CHAPTER XI

SPECIALLY RARE AND VALUABLE PLANTS

While every plant in the collection should be given the best possible care and attention, it is advisable to keep the more rare and valuable specimens immediately under the eye of the grower. It is often the case that albinos, rare varieties, and new species are allowed to get mixed up in the general collection, and a plant that could not be replaced may be hidden by the commoner things which are not of so much consequence. In the case of the best spotted varieties of Odontoglossum crispum, albino Cattleyas, and other exceptionally rare things, it is a good plan to arrange a batch of them together in the most suitable part of the house, or to place each on an inverted flower-pot at intervals along the staging, thus bringing them into prominence and facilitating the inspection of each at all times. Some use wire plant stands instead of inverted pots, but the moisture-holding flower-pots are preferable, if they are inspected occasionally to see that they are not harbouring insects. Albinos and fine varieties of Cattleyas and Lælias could be grown in suspended Orchid pans or baskets, to take them out of the general collection, and so grown they would make better progress than if placed on the stages. In the case of any plant not making satisfactory growth it is often beneficial to place it on an inverted pot to bring it more prominently under notice.


CHAPTER XII

DISEASES AND INSECT PESTS

There is very much in the old-time advice, "Grow your plants clean," for a very large proportion of Orchid diseases and insect pests are due to errors in cultivation, more especially in the regulation of the temperature and the ventilation. Insanitary houses lower the vitality of the plants, and vegetation, like human beings, is a prey to disease when kept in unhealthy conditions.

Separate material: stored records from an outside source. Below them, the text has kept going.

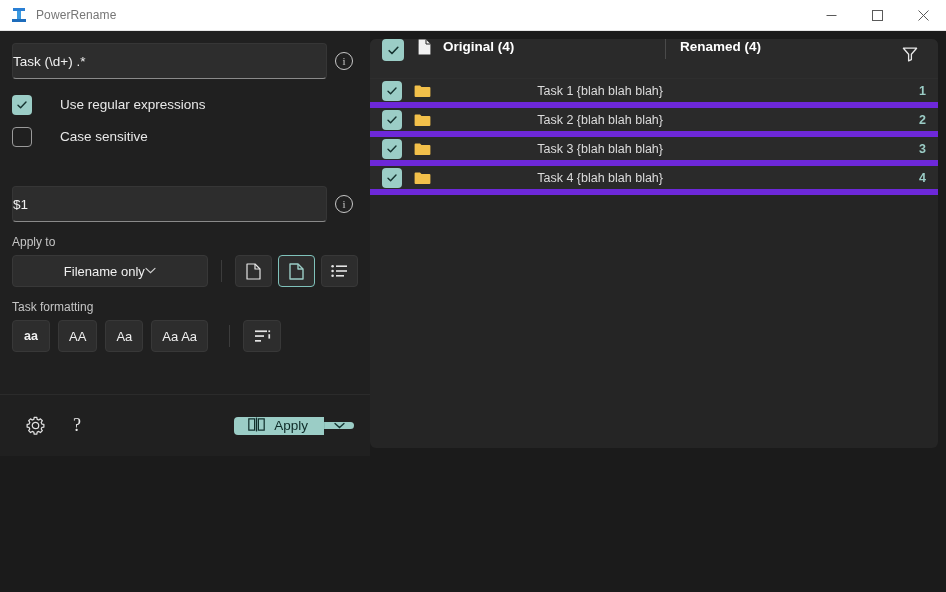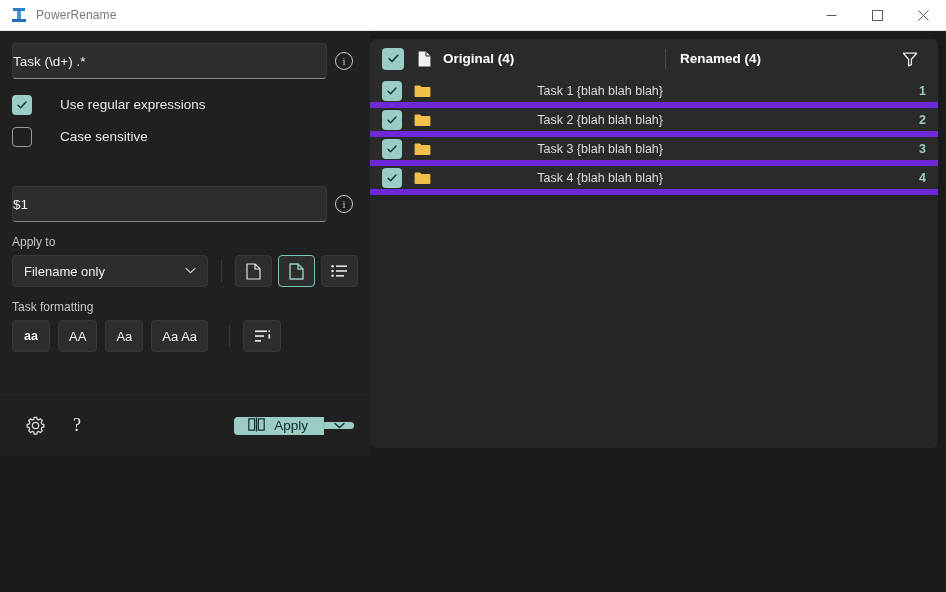--- a/index.html
+++ b/index.html
@@ -168,7 +168,7 @@
   }
   .list-header {
     height: 40px; flex: 0 0 40px;
-    display: flex; align-items: center;
+    display: flex; align-items: flex-start;
     padding: 0 6px 0 12px;
     border-bottom: 1px solid #2e2e2e;
     background: #2a2a2a;

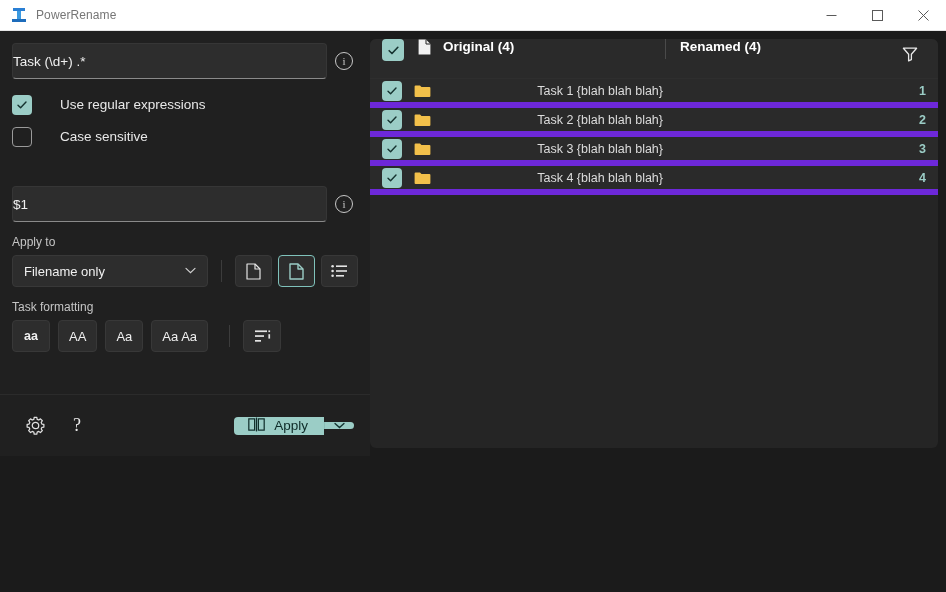--- a/index.html
+++ b/index.html
@@ -96,7 +96,7 @@
     background: #2d2d2d;
     border: 1px solid #383838;
     border-radius: 4px;
-    display: flex; align-items: center; justify-content: space-between;
+    display: flex; align-items: center; justify-content: center;
     padding: 0 11px;
     font-size: 13px; color: #f0f0f0;
   }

Spot, or Orchid disease, exhibits itself in various forms. It is caused, as scientists say, by different micro-organisms, but in effect it is practically the same whether in the form known as "Spot," often seen in Phalænopsis, Aërides, and Vandas, or in the decayed and blackened pseudo-bulbs of Cattleyas, especially C. Warscewiczii (gigas), which from an apparently healthy plant may develop a diseased condition of the pseudo-bulbs, and become useless in a few days. In all such diseases it will be seen that the tissues have collapsed, the result being brown or blackish spots on leaves or bulbs. Imperfect nutrition from lack of healthy roots is a frequent cause of this mischief, for Aërides and Vandas which have been affected with "Spot" recover in the new growth, for a time at least, if a satisfactory root action can be set up.

Propagation, by freeing the recently made parts of the plants from the old and worn-out back portions, which are not furnished with the roots necessary to support themselves is one of the best means of preventing Orchid diseases, and efforts should be made to keep the plants vigorous and, therefore, capable of resisting attacks by insect pests.